Friday, Apr. 15, 1966
The Largest Family
INSECTS by Ross E. Hutchins, 324 pages, Prentice-Hall. $6.95.
Bugs are little, and easy to look down on. Ever since Charles Darwin decided that man and his almighty brain were winning the amoral marathon of evolution, it has been fashionable to pity the poor insects for entering a blind alley of biology that mammalry was smart enough to miss. To promote a larger sense of reality, Entomologist Ross E. Hutchins in this unusually competent volume of popular science invites the reader to climb modestly down the Tree of Life and to shinny out on a branch of evolution unimaginably larger and in many respects more fruitful than his own.
The insect family, says Dr.
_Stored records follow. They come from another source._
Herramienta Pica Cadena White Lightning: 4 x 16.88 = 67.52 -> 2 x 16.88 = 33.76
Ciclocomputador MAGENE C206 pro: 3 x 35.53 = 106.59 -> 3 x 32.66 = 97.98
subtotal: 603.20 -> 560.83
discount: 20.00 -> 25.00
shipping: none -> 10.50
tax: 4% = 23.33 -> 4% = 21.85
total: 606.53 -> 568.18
Hutchins, is the largest of the animal kingdom. It includes nearly a million species that range in habitat from Antarctic snows to petroleum pools, and vary in size from a fairy fly, which measures about one-hundredth of an inch, to an African goliath beetle, which weighs up to 3.4 oz. and walks around eating bananas, which it peels with its snout.
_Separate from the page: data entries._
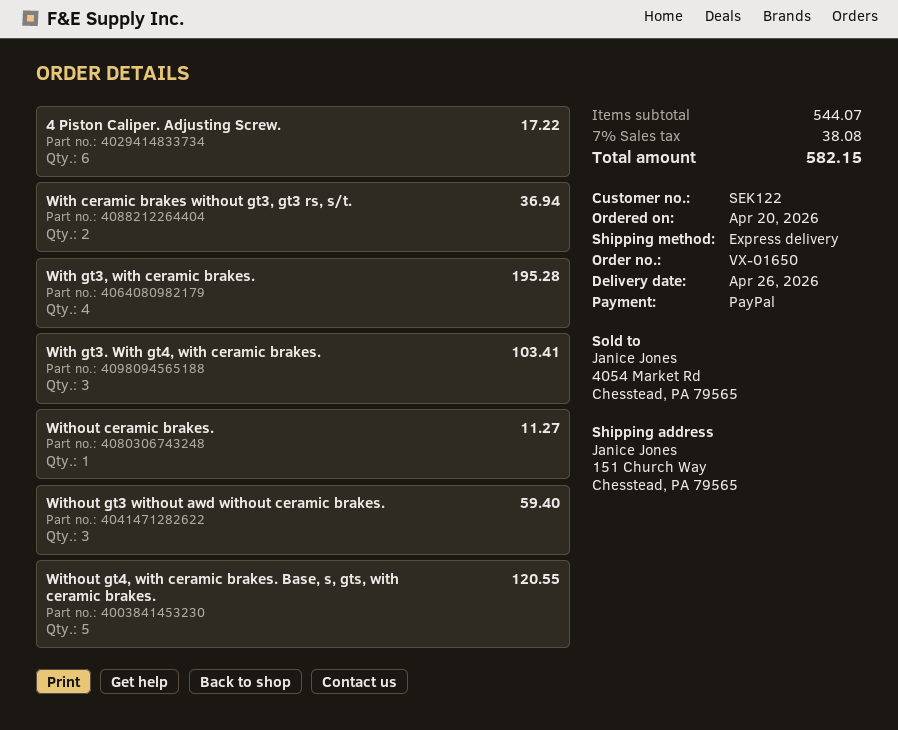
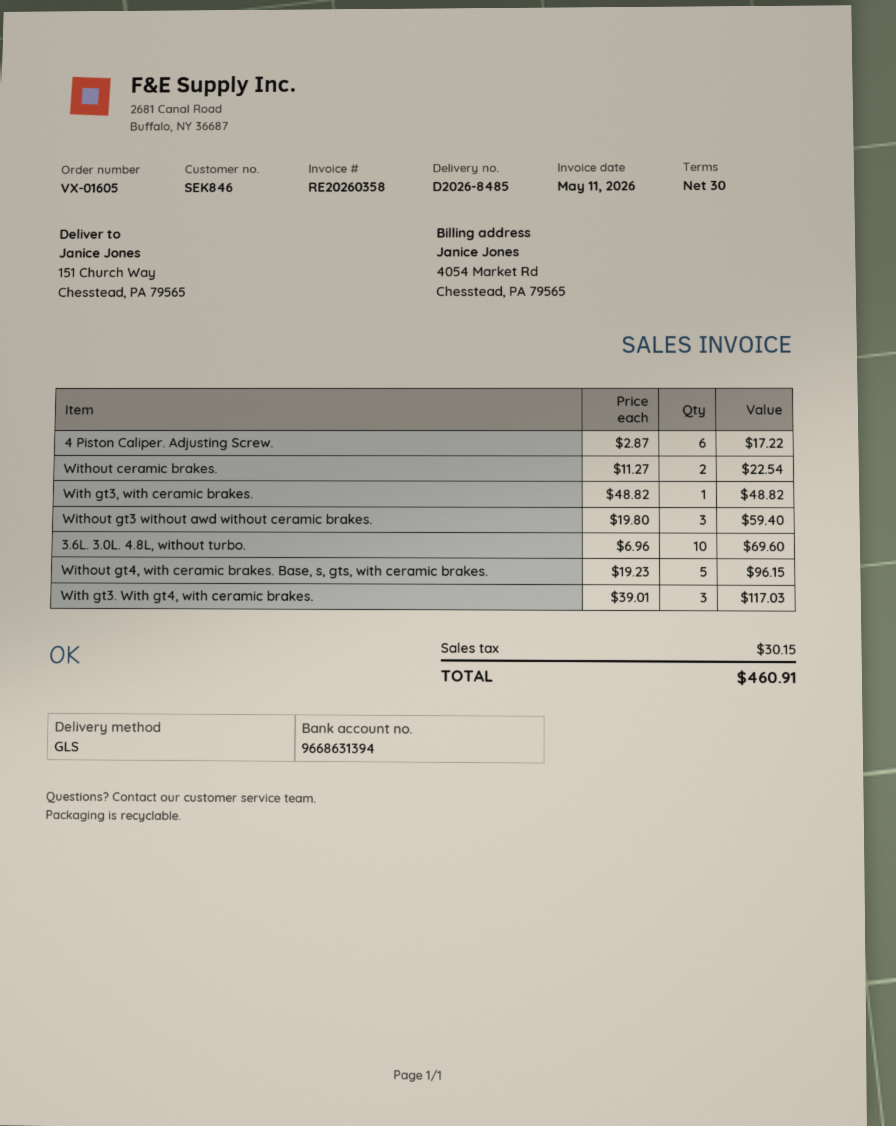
order number: VX-01650 -> VX-01605
customer number: SEK122 -> SEK846
shipping method: express -> GLS
With ceramic brakes without gt3, gt3 rs, s/t.: 2 for 36.94 -> none
With gt3, with ceramic brakes.: 4 for 195.28 -> 1 for 48.82
With gt3. With gt4, with ceramic brakes.: 3 for 103.41 -> 3 for 117.03
Without ceramic brakes.: 1 for 11.27 -> 2 for 22.54
Without gt4, with ceramic brakes. Base, s, gts, with ceramic brakes.: 5 for 120.55 -> 5 for 96.15
3.6L. 3.0L. 4.8L, without turbo.: none -> 10 for 69.60
tax: 38.08 -> 30.15
total: 582.15 -> 460.91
In strength, insects are incommensurable with mammals; their muscle strands are relatively shorter and more numerous. A highly trained human athlete can expend energy at 20 times his basic metabolic rate, but only for a brief period; any old insect can raise the rate to 50, and keep it up for hours. It is no trick at all for a large African grasshopper to catch and kill a mouse, and giant water bugs commonly capture and devour small snakes. Almost any beetle can lift 850 times its own weight; to do as much, a man would have to lift 62 tons. And the common flea, which measures one-tenth of an inch, can jump twelve inches, or 120 times its own length; to do as much, a man would have to jump 720 feet.
Insects surpass mammals, as a matter of fact, in general biological efficiency.
Their breathing apparatus--a system of tracheae that wander through the body like arteries of air--feeds oxygen to the organs up to 431 times as fast as lungs do. Their circulatory system frequently includes a mechanism that reverses blood flow when a clot obstructs the heart. A male moth's numerous "noses" are so keen that he can smell a female more than a mile away. And as for sex, insects hold the patents on mass reproduction. The East African queen termite lays 43,000 eggs a day, and in a single summer two common houseflies can multiply into 190,000,000,000,000,000,000 irritating insects.
Dr. Hutchins further demonstrates that insect instinct is a form of intelligence that often rivals human reason. Prompted by instinct, insects perfected flight 100 million years before the pterodactyl; wasps manufacture paper for their nests and fireflies produce cold light; ants in their wanderings use celestial navigation, and the dragonfly nymph is jet-propelled: when pursued by a predator, it draws water into its rectum and forcibly expels it to make a jetaway. Some insect predators are cunning devils. There is an East Indian bug that captures ants by pretending to be a plant. Attracted by a honeyed tuft of bright red hair on the predator's abdomen, the victim takes a lick, falls down drugged and is promptly punctured and sucked dry. In other matters, however, ants are far from stupid. They practice husbandry and agriculture--some species keep herds of aphids and others grow subterraneous gardens of fungi. And there is one species of wasp that has even learned how to use a tool: it trowels the sides of its earthen house with a pebble.
On page 268, however, Dr. Hutchins is forced to admit, reluctantly, that insects are sometimes terribly silly about sex. The bloom of the Ophrys orchid, for example, so closely resembles the female wasp of the Scolia genus that the male wasp cannot tell the difference and spends most of the day mating merrily with one blossom after another. In the process, pollen is transferred and the orchids multiply, Dr. Hutchins reports; but the neglected female remains waspish.